* **Description of the task**:
Your task is to set down the line containing "should provide build-time" and every later line of the entries, word for word, including the last.

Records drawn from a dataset
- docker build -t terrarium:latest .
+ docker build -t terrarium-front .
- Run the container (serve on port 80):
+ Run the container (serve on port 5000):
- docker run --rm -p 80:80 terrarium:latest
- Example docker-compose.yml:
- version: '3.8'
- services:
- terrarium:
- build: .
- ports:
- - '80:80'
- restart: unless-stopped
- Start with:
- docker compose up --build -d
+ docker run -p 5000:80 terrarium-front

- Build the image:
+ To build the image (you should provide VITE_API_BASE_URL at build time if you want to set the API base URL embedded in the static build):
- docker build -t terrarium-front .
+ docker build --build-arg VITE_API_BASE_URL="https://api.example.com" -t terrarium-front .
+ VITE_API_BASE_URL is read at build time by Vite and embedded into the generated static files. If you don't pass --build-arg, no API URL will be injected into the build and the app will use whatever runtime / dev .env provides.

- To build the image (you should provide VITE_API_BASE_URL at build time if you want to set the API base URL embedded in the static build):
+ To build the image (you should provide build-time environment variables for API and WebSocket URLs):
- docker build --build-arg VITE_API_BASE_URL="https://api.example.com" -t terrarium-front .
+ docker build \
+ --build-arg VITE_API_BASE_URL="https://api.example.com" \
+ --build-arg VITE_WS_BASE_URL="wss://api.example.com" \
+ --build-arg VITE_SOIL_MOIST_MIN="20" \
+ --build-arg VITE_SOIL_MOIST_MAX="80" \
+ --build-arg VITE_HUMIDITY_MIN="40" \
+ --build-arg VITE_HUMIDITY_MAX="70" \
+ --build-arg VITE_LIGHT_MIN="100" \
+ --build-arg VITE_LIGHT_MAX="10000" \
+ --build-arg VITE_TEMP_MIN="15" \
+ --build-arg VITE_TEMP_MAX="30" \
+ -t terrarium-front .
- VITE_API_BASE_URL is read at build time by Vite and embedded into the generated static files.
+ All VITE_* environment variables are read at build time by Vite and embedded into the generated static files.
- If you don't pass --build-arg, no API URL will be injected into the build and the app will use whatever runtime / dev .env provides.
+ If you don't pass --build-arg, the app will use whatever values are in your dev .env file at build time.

* **Exercise response**:
+ To build the image (you should provide build-time environment variables for API and WebSocket URLs):
- docker build --build-arg VITE_API_BASE_URL="https://api.example.com" -t terrarium-front .
+ docker build \
+ --build-arg VITE_API_BASE_URL="https://api.example.com" \
+ --build-arg VITE_WS_BASE_URL="wss://api.example.com" \
+ --build-arg VITE_SOIL_MOIST_MIN="20" \
+ --build-arg VITE_SOIL_MOIST_MAX="80" \
+ --build-arg VITE_HUMIDITY_MIN="40" \
+ --build-arg VITE_HUMIDITY_MAX="70" \
+ --build-arg VITE_LIGHT_MIN="100" \
+ --build-arg VITE_LIGHT_MAX="10000" \
+ --build-arg VITE_TEMP_MIN="15" \
+ --build-arg VITE_TEMP_MAX="30" \
+ -t terrarium-front .
- VITE_API_BASE_URL is read at build time by Vite and embedded into the generated static files.
+ All VITE_* environment variables are read at build time by Vite and embedded into the generated static files.
- If you don't pass --build-arg, no API URL will be injected into the build and the app will use whatever runtime / dev .env provides.
+ If you don't pass --build-arg, the app will use whatever values are in your dev .env file at build time.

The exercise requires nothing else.